Entre os professores, há um ou vários cismas que não nasceram ontem e que se vão prolongando na paz podre em que aceitam viver há vários anos, acatando tudo aquilo que, desde 2005, é atirado para cima das escolas.
O episódio mais recente correspondeu à greve às avaliações, em que pudemos verificar a existência de, no mínimo, três trincheiras. Numa, esteve (e está) um governo irredutível que rejeita repor o tempo de serviço a que os professores têm direito. Numa outra, estiveram a maioria dos sindicatos e muitos professores que, reivindicando a dita reposição, acabaram por, conscientemente ou não, terminar uma luta que decorria serenamente, inventando várias desculpas esfarrapadas. Finalmente, um sindicato jovem e uma quantidade apreciável de professores que estiveram dispostos a prosseguir uma luta que, ainda assim, continua aquém do fundamental. Pelo meio, a oposição fingiu estar ao lado dos professores.

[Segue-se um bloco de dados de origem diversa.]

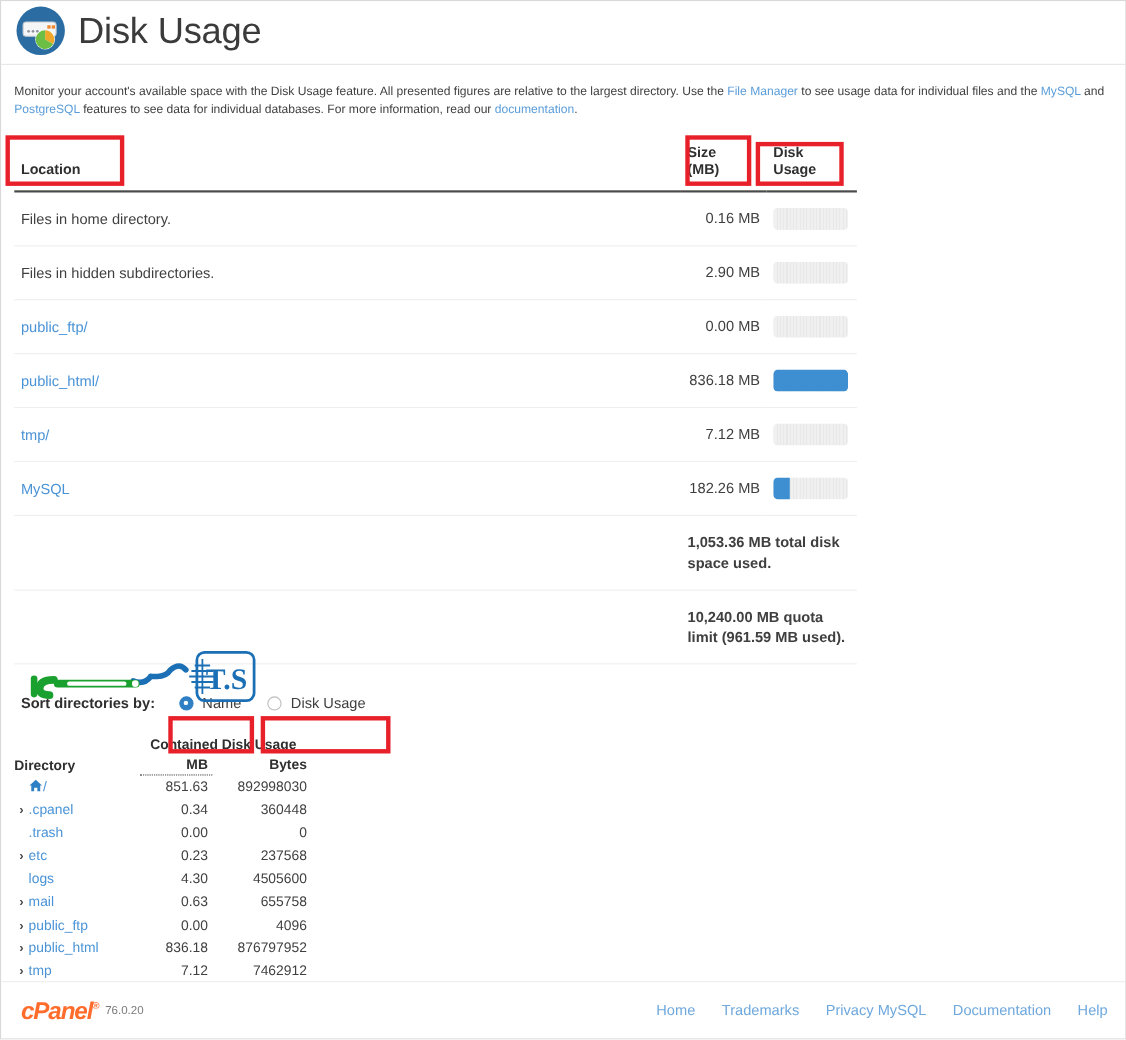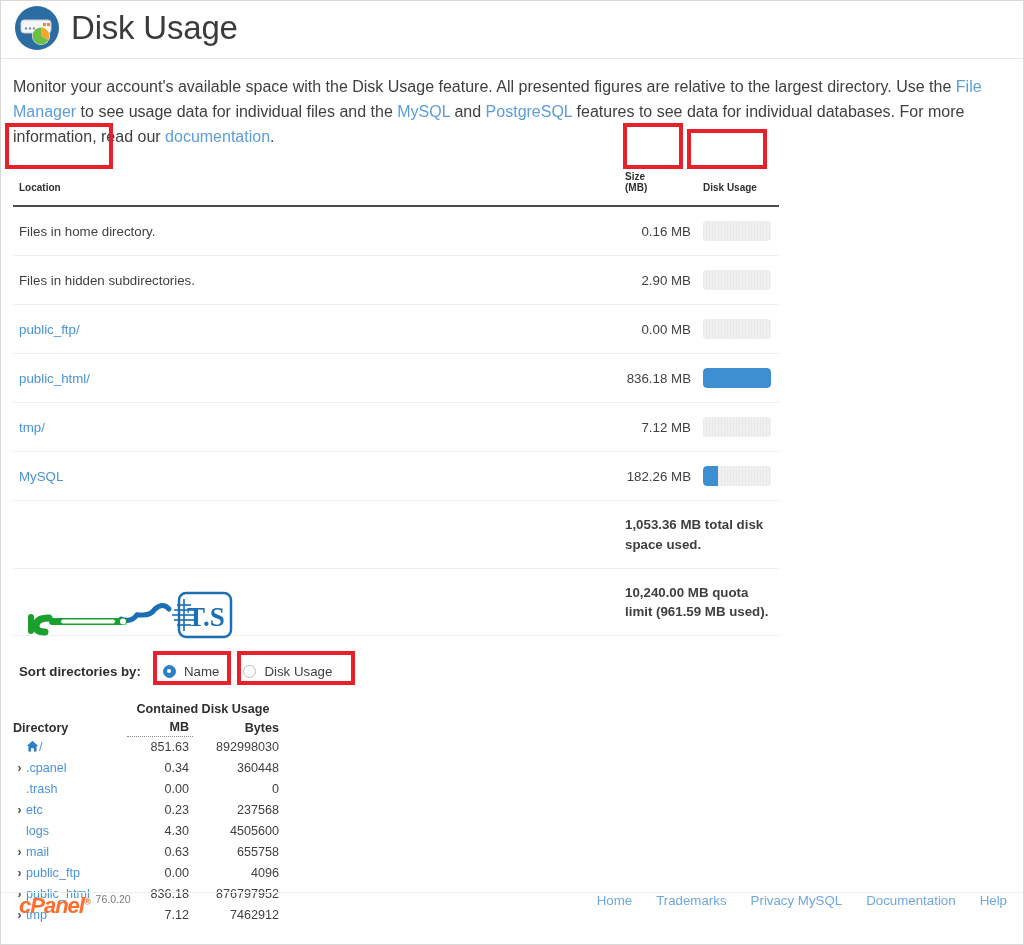"Monitor your account's available space" .desc { font-size: 16px -> 11px }
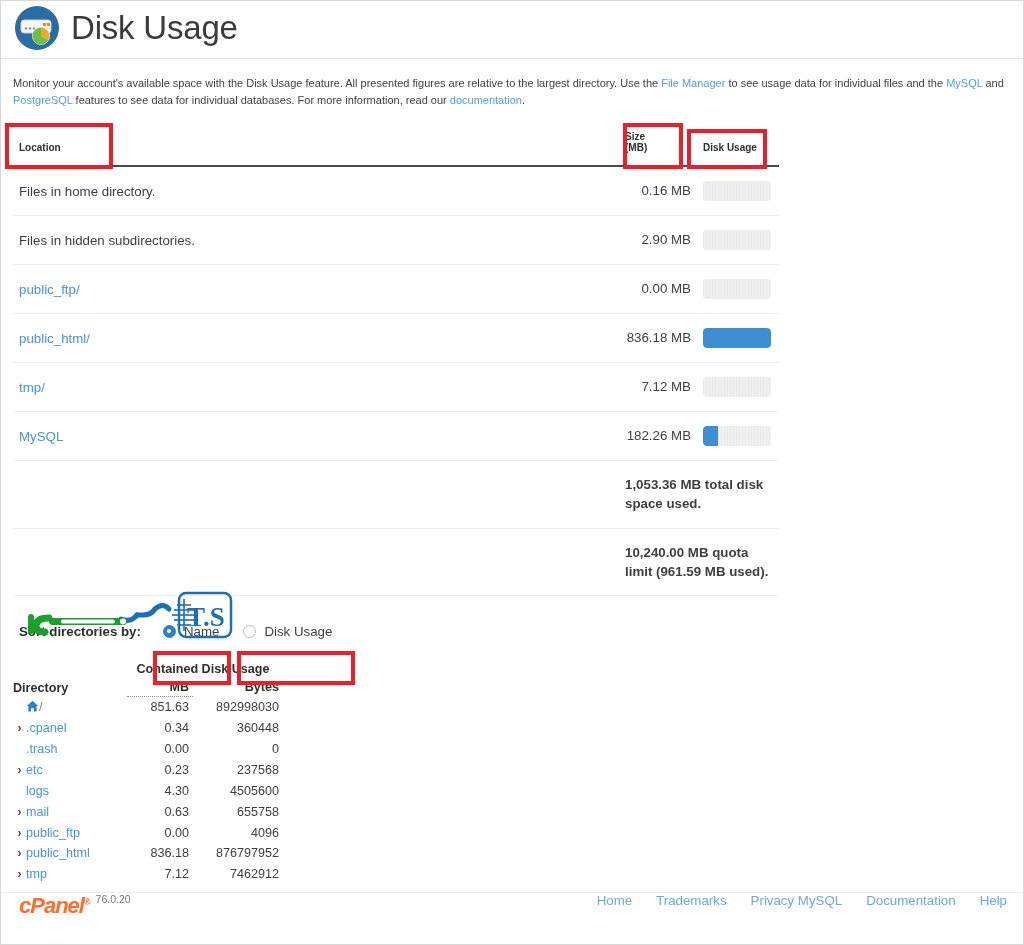"Size" .du-table th { font-size: 10px -> 13px }
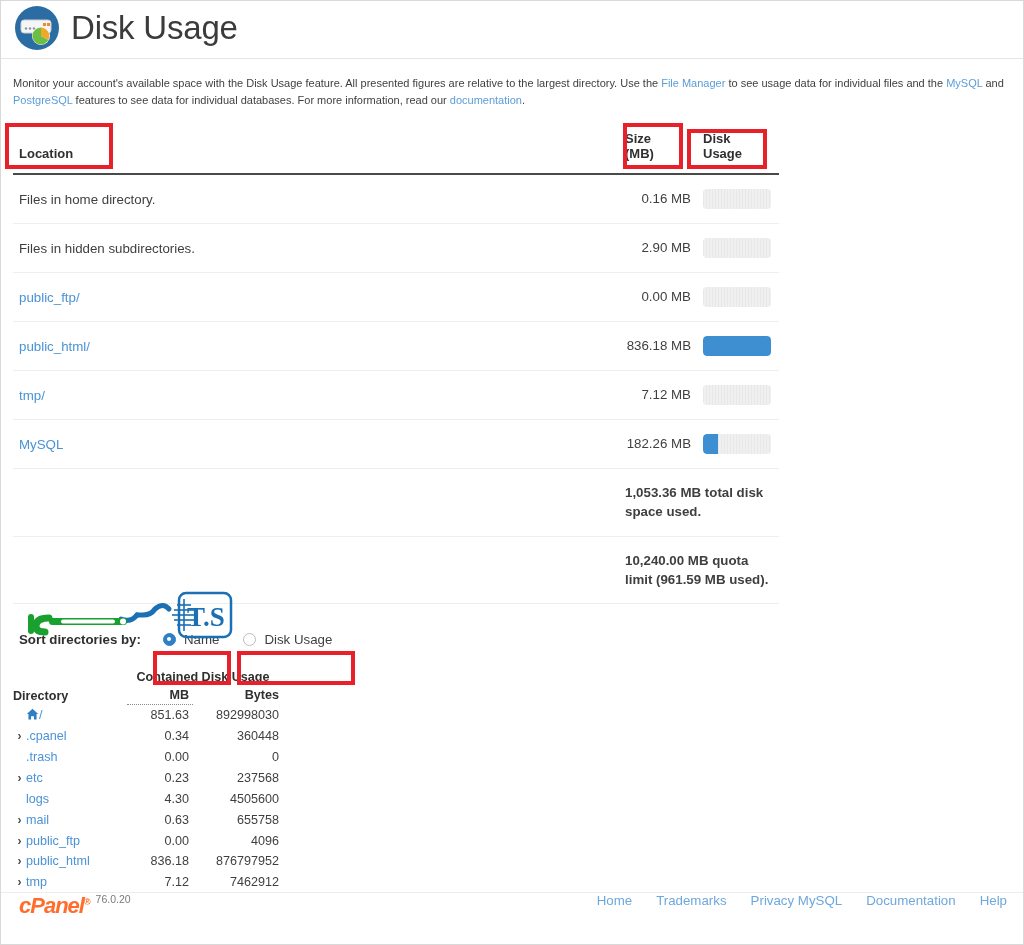"cPanel®" .footer { align-items: flex-start -> center }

Acrescente-se que a greve às avaliações foi feita rotativamente, através da criação de fundos de greve, porque – deixemo-nos de lirismos – não é possível um profissional por conta de outrem fazer uma greve prolongada de outra maneira.
Fiz parte do último grupo, sem heroísmos nem arroubos épicos, apenas porque sou incapaz de ambos e porque, de qualquer maneira, as palavras de ordem me parecem, cada vez mais, ruído vazio.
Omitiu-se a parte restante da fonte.